TASK DETAILS:
Your reply is to be the lines below, exactly as written, with images omitted.

EXCERPTED RECORDS:
▶
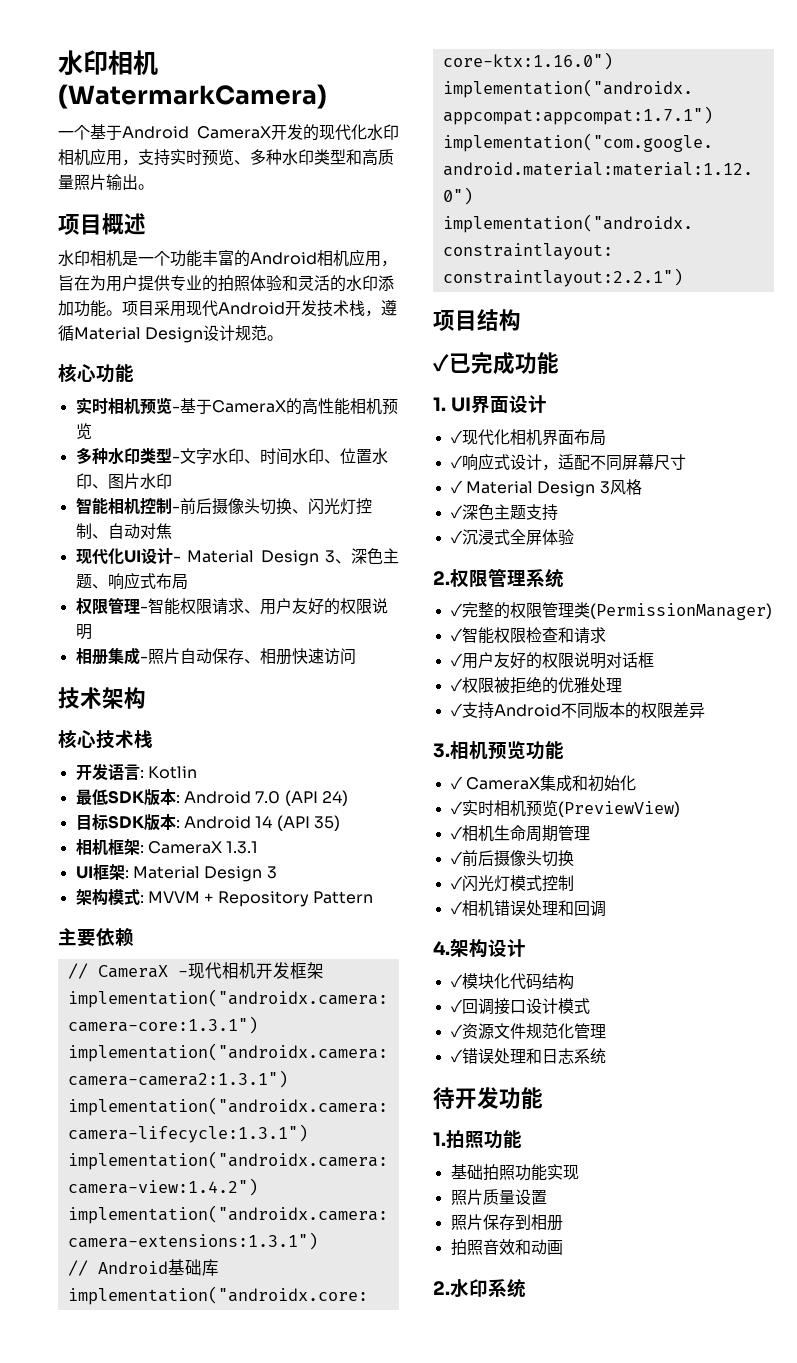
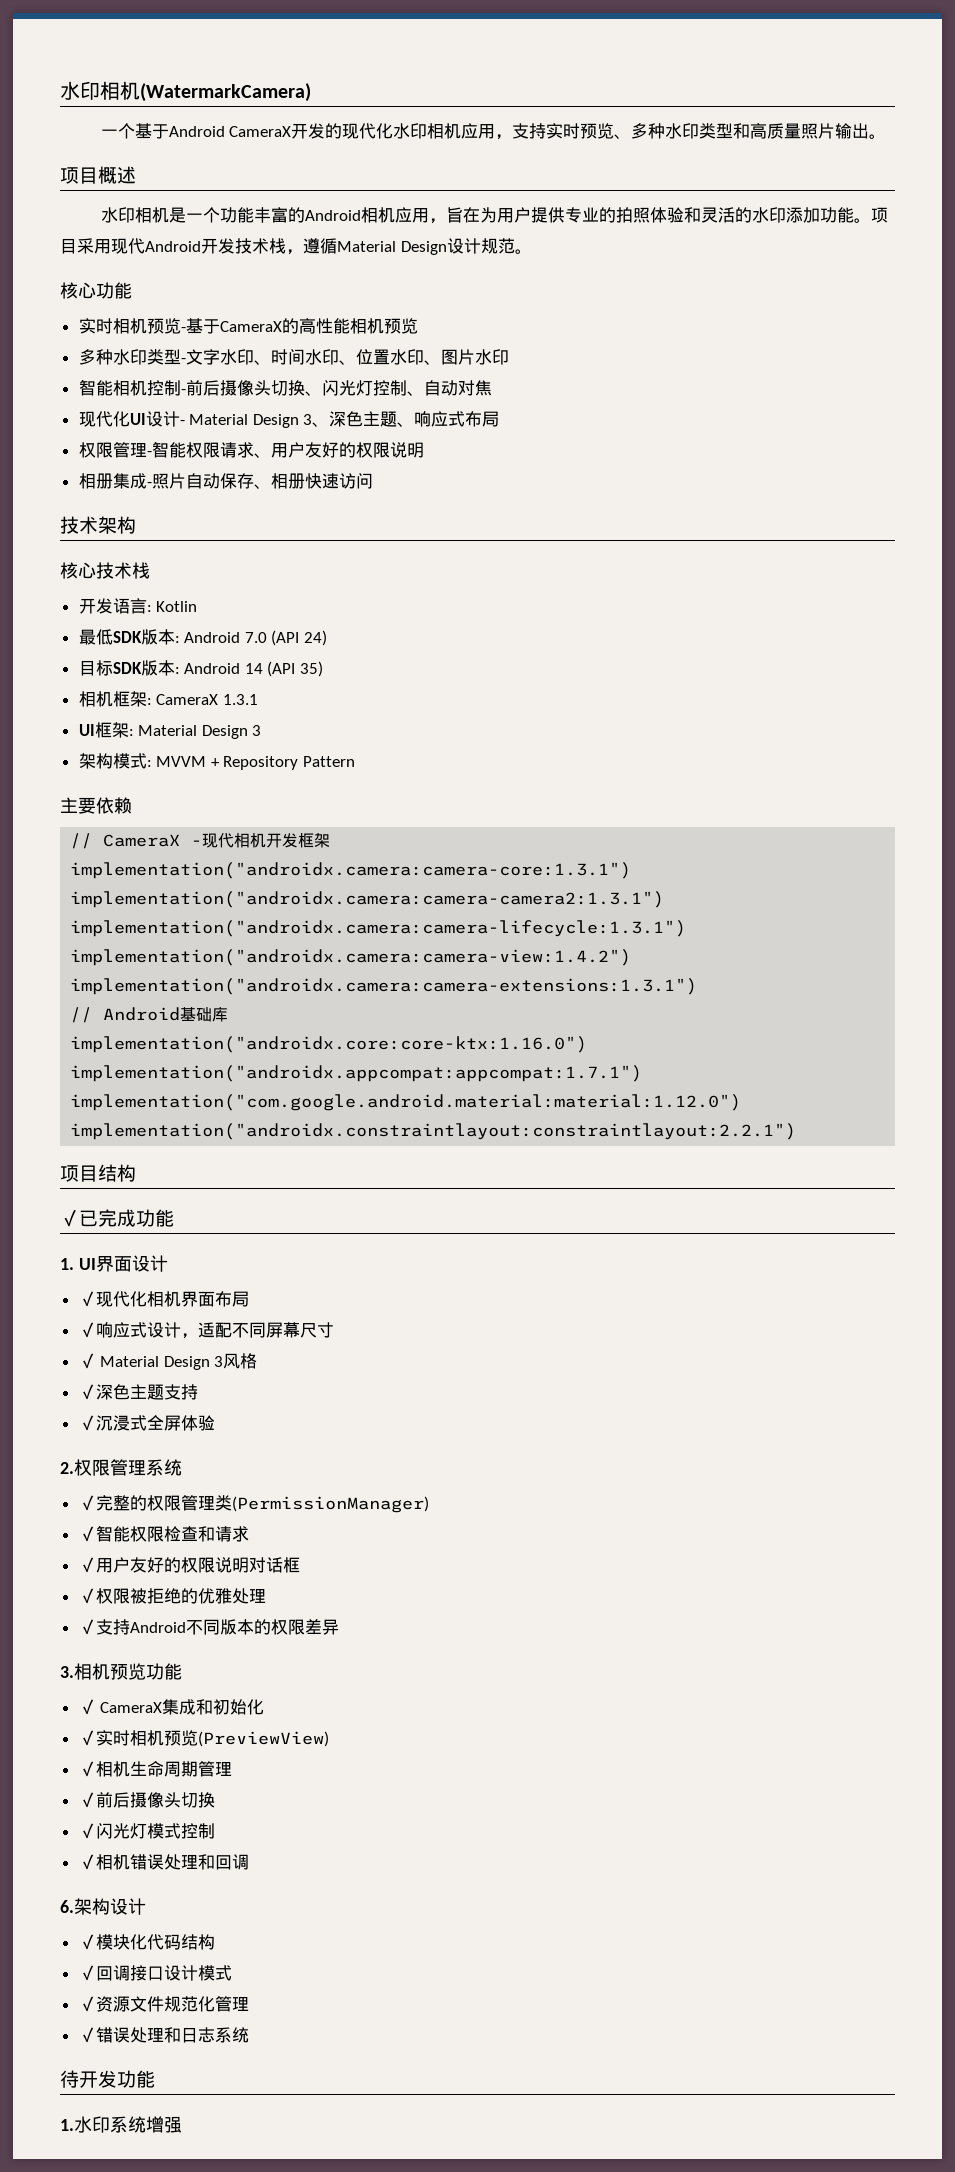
- 4.架构设计
+ 6.架构设计
- 1.拍照功能
- 基础拍照功能实现
- 照片质量设置
- 照片保存到相册
- 拍照音效和动画
- 2.水印系统
+ 1.水印系统增强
◀
TASK RESULT:
- 4.架构设计
+ 6.架构设计
- 1.拍照功能
- 基础拍照功能实现
- 照片质量设置
- 照片保存到相册
- 拍照音效和动画
- 2.水印系统
+ 1.水印系统增强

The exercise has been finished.